◆ Task data:
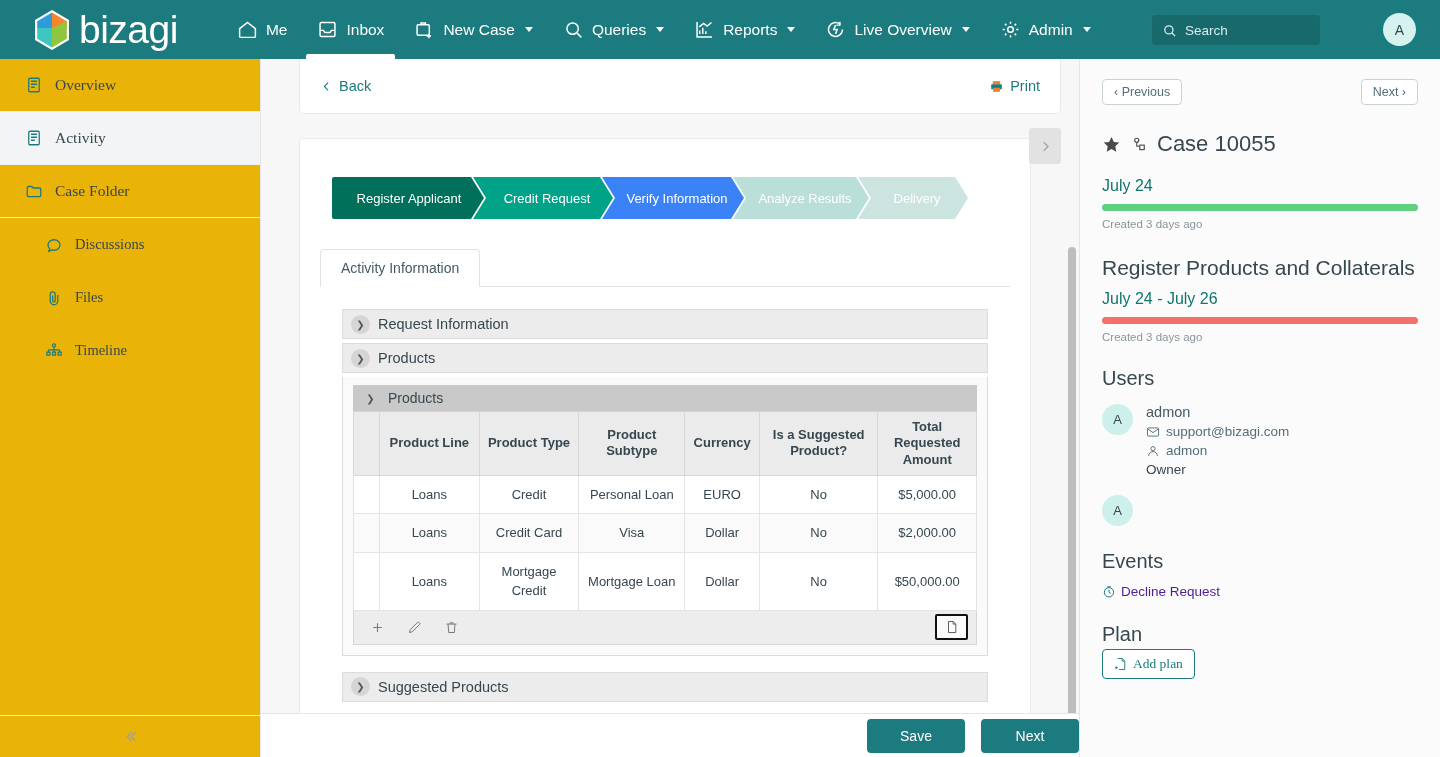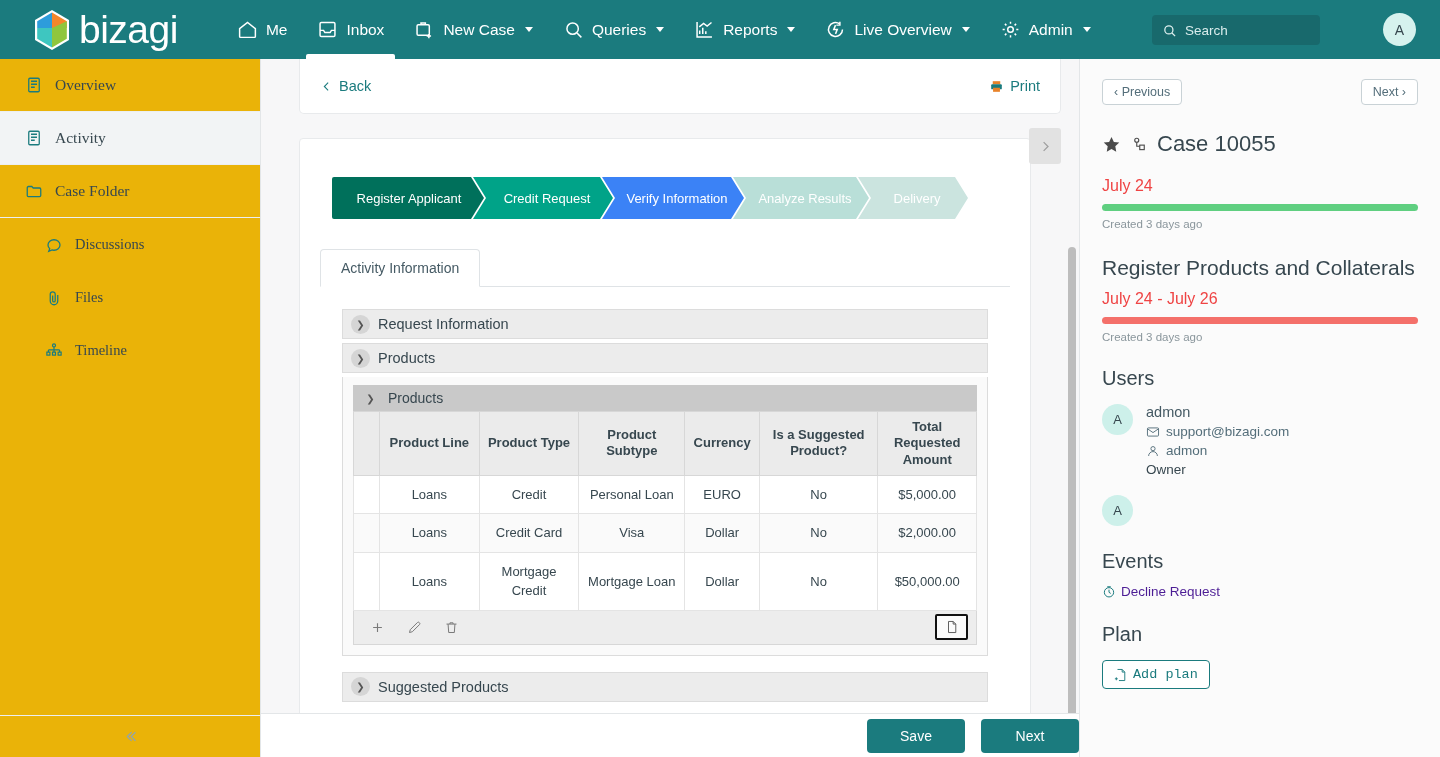--- a/index.html
+++ b/index.html
@@ -206,43 +206,43 @@
   .pager { display: flex; justify-content: space-between; }
   .pg-btn {
     border: 1px solid #c9d2d6; background: #ffffff; border-radius: 4px;
     font-size: 12.5px; color: #546e7a; padding: 5px 11px; cursor: pointer;
     font-family: inherit;
   }
   .case-title {
     display: flex; align-items: center; gap: 9px;
     margin-top: 26px; font-size: 22px; color: #37474f;
   }
-  .r-date { font-size: 16px; color: #ef4444; margin-top: 20px; }
+  .r-date { font-size: 16px; color: #0f766e; margin-top: 20px; }
   .r-bar { height: 7px; border-radius: 4px; margin-top: 9px; }
   .r-sub { font-size: 11.5px; color: #8a969c; margin-top: 7px; }
   .r-h2 { font-size: 20px; color: #37474f; margin-top: 24px; font-weight: 400; }
   .r-h1 { font-size: 21px; color: #37474f; margin-top: 26px; font-weight: 400; }
   .user-row { display: flex; gap: 13px; margin-top: 14px; }
   .user-av {
     width: 31px; height: 31px; border-radius: 50%; background: #cdf0ea;
     color: #37474f; display: flex; align-items: center; justify-content: center;
     font-size: 13px; flex: 0 0 31px;
   }
   .user-name { font-size: 14.5px; color: #455a64; }
   .user-line { font-size: 13.5px; color: #546e7a; display: flex; align-items: center; gap: 6px; margin-top: 4px; }
   .user-role { font-size: 13.5px; color: #37474f; margin-top: 4px; }
   .event-link {
     display: flex; align-items: center; gap: 5px; margin-top: 11px;
     color: #4c1d95; font-size: 13.5px; cursor: pointer;
   }
   .addplan {
-    margin-top: 14px; border: 1px solid #1b7b7e; background: #ffffff;
+    margin-top: 3px; border: 1px solid #1b7b7e; background: #ffffff;
     color: #1b7b7e; border-radius: 4px; padding: 6px 11px; font-size: 13.5px;
     display: inline-flex; align-items: center; gap: 5px; cursor: pointer;
-    font-family: Liberation Mono, monospace;
+    font-family: Liberation Serif, serif;
   }
   .icon-s { width: 14px; height: 14px; display: block; }
 </style>
 </head>
 <body>
 
 <div class="navbar">
   <div class="brand">
     <svg class="brand-mark" viewBox="0 0 40 44">
       <polygon points="20,2 37,12 37,32 20,42 3,32 3,12" fill="#ffffff"></polygon>

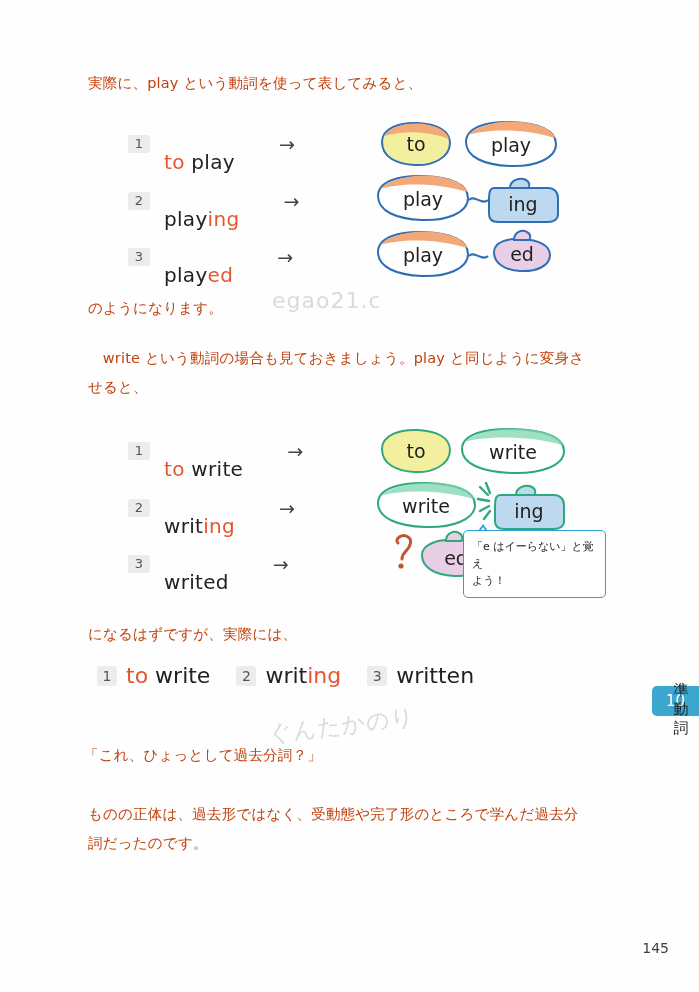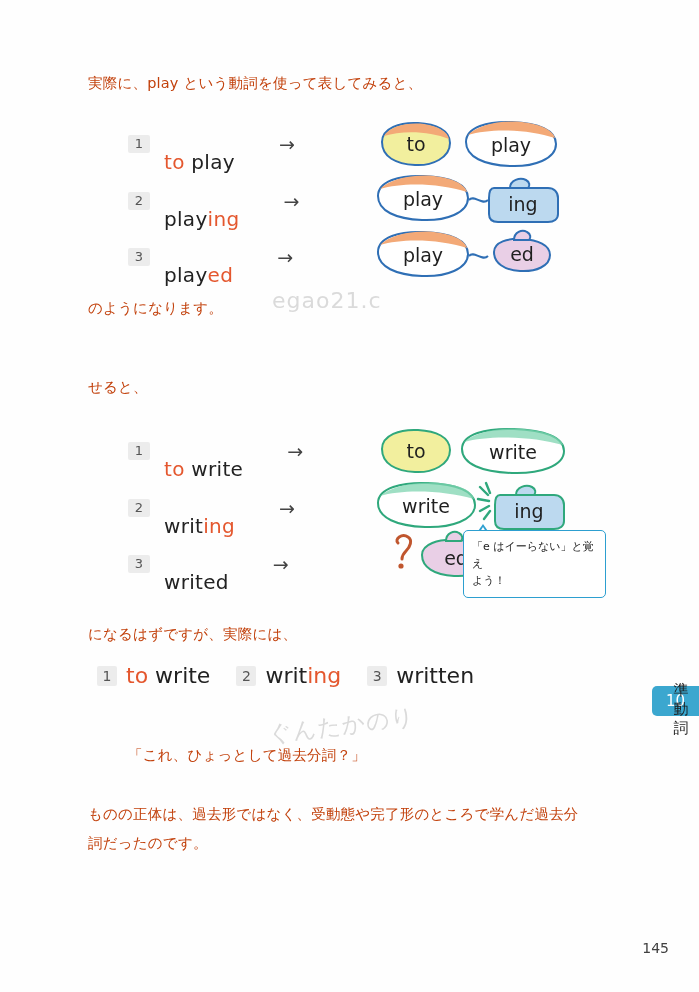--- a/index.html
+++ b/index.html
@@ -247,20 +247,21 @@
       <path d="M99 138 C104 132, 112 144, 118 138" fill="none" stroke="#2f6fb5" stroke-width="2"></path>
     </g>
     <g>
       <path d="M124 134 C124 124, 138 120, 152 121 C168 122, 180 127, 180 137 C180 148, 166 154, 150 153 C134 152, 124 145, 124 134 Z" fill="#e9cfe6" stroke="#2f6fb5" stroke-width="2"></path>
       <path d="M144 122 C144 114, 152 111, 157 114 C161 116, 161 120, 159 122 Z" fill="#e9cfe6" stroke="#2f6fb5" stroke-width="2"></path>
       <text class="blob-label" x="152" y="143">ed</text>
     </g>
   </svg>
 
   <div class="para jp" style="top:295px;">のようになります。</div>
+  <div class="para jp" style="top:345px;">　write という動詞の場合も見ておきましょう。play と同じように変身さ</div>
   <div class="para jp" style="top:374px;">せると、</div>
 
   <div class="ex-row" style="left:128px; top:434px;">
     <span class="ex-num">1</span>
     <span class="ex-word"><span class="accent">to </span><span>write</span></span>
     <span class="arrow">→</span>
   </div>
   <div class="ex-row" style="left:128px; top:491px;">
     <span class="ex-num">2</span>
     <span class="ex-word"><span>writ</span><span class="accent">ing</span></span>
@@ -321,21 +322,21 @@
 
   <div class="summary">
     <span class="n">1</span>
     <span class="w"><span class="orange">to </span><span>write</span></span>
     <span class="n">2</span>
     <span class="w"><span>writ</span><span class="accent">ing</span></span>
     <span class="n">3</span>
     <span class="w"><span>written</span><span class="accent"></span></span>
   </div>
 
-  <div class="para jp" style="top:742px; left:84px;margin-left:44px;">「これ、ひょっとして過去分詞？」</div>
+  <div class="para jp" style="top:742px; left:84px;">「これ、ひょっとして過去分詞？」</div>
   <div class="para jp" style="top:801px;">ものの正体は、過去形ではなく、受動態や完了形のところで学んだ過去分</div>
   <div class="para jp" style="top:830px;">詞だったのです。</div>
 
   <div class="side-tab">10</div>
   <div class="side-label">準動詞</div>
 
   <div class="page-number">145</div>
 </div>
 
 </body></html>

◆ Your objective: Please reprint the whole listing exactly and omit its pictures.

◆ Output:
--- a/index.html
+++ b/index.html
@@ -206,43 +206,43 @@
   .pager { display: flex; justify-content: space-between; }
   .pg-btn {
     border: 1px solid #c9d2d6; background: #ffffff; border-radius: 4px;
     font-size: 12.5px; color: #546e7a; padding: 5px 11px; cursor: pointer;
     font-family: inherit;
   }
   .case-title {
     display: flex; align-items: center; gap: 9px;
     margin-top: 26px; font-size: 22px; color: #37474f;
   }
-  .r-date { font-size: 16px; color: #ef4444; margin-top: 20px; }
+  .r-date { font-size: 16px; color: #0f766e; margin-top: 20px; }
   .r-bar { height: 7px; border-radius: 4px; margin-top: 9px; }
   .r-sub { font-size: 11.5px; color: #8a969c; margin-top: 7px; }
   .r-h2 { font-size: 20px; color: #37474f; margin-top: 24px; font-weight: 400; }
   .r-h1 { font-size: 21px; color: #37474f; margin-top: 26px; font-weight: 400; }
   .user-row { display: flex; gap: 13px; margin-top: 14px; }
   .user-av {
     width: 31px; height: 31px; border-radius: 50%; background: #cdf0ea;
     color: #37474f; display: flex; align-items: center; justify-content: center;
     font-size: 13px; flex: 0 0 31px;
   }
   .user-name { font-size: 14.5px; color: #455a64; }
   .user-line { font-size: 13.5px; color: #546e7a; display: flex; align-items: center; gap: 6px; margin-top: 4px; }
   .user-role { font-size: 13.5px; color: #37474f; margin-top: 4px; }
   .event-link {
     display: flex; align-items: center; gap: 5px; margin-top: 11px;
     color: #4c1d95; font-size: 13.5px; cursor: pointer;
   }
   .addplan {
-    margin-top: 14px; border: 1px solid #1b7b7e; background: #ffffff;
+    margin-top: 3px; border: 1px solid #1b7b7e; background: #ffffff;
     color: #1b7b7e; border-radius: 4px; padding: 6px 11px; font-size: 13.5px;
     display: inline-flex; align-items: center; gap: 5px; cursor: pointer;
-    font-family: Liberation Mono, monospace;
+    font-family: Liberation Serif, serif;
   }
   .icon-s { width: 14px; height: 14px; display: block; }
 </style>
 </head>
 <body>
 
 <div class="navbar">
   <div class="brand">
     <svg class="brand-mark" viewBox="0 0 40 44">
       <polygon points="20,2 37,12 37,32 20,42 3,32 3,12" fill="#ffffff"></polygon>

--- a/index.html
+++ b/index.html
@@ -247,20 +247,21 @@
       <path d="M99 138 C104 132, 112 144, 118 138" fill="none" stroke="#2f6fb5" stroke-width="2"></path>
     </g>
     <g>
       <path d="M124 134 C124 124, 138 120, 152 121 C168 122, 180 127, 180 137 C180 148, 166 154, 150 153 C134 152, 124 145, 124 134 Z" fill="#e9cfe6" stroke="#2f6fb5" stroke-width="2"></path>
       <path d="M144 122 C144 114, 152 111, 157 114 C161 116, 161 120, 159 122 Z" fill="#e9cfe6" stroke="#2f6fb5" stroke-width="2"></path>
       <text class="blob-label" x="152" y="143">ed</text>
     </g>
   </svg>
 
   <div class="para jp" style="top:295px;">のようになります。</div>
+  <div class="para jp" style="top:345px;">　write という動詞の場合も見ておきましょう。play と同じように変身さ</div>
   <div class="para jp" style="top:374px;">せると、</div>
 
   <div class="ex-row" style="left:128px; top:434px;">
     <span class="ex-num">1</span>
     <span class="ex-word"><span class="accent">to </span><span>write</span></span>
     <span class="arrow">→</span>
   </div>
   <div class="ex-row" style="left:128px; top:491px;">
     <span class="ex-num">2</span>
     <span class="ex-word"><span>writ</span><span class="accent">ing</span></span>
@@ -321,21 +322,21 @@
 
   <div class="summary">
     <span class="n">1</span>
     <span class="w"><span class="orange">to </span><span>write</span></span>
     <span class="n">2</span>
     <span class="w"><span>writ</span><span class="accent">ing</span></span>
     <span class="n">3</span>
     <span class="w"><span>written</span><span class="accent"></span></span>
   </div>
 
-  <div class="para jp" style="top:742px; left:84px;margin-left:44px;">「これ、ひょっとして過去分詞？」</div>
+  <div class="para jp" style="top:742px; left:84px;">「これ、ひょっとして過去分詞？」</div>
   <div class="para jp" style="top:801px;">ものの正体は、過去形ではなく、受動態や完了形のところで学んだ過去分</div>
   <div class="para jp" style="top:830px;">詞だったのです。</div>
 
   <div class="side-tab">10</div>
   <div class="side-label">準動詞</div>
 
   <div class="page-number">145</div>
 </div>
 
 </body></html>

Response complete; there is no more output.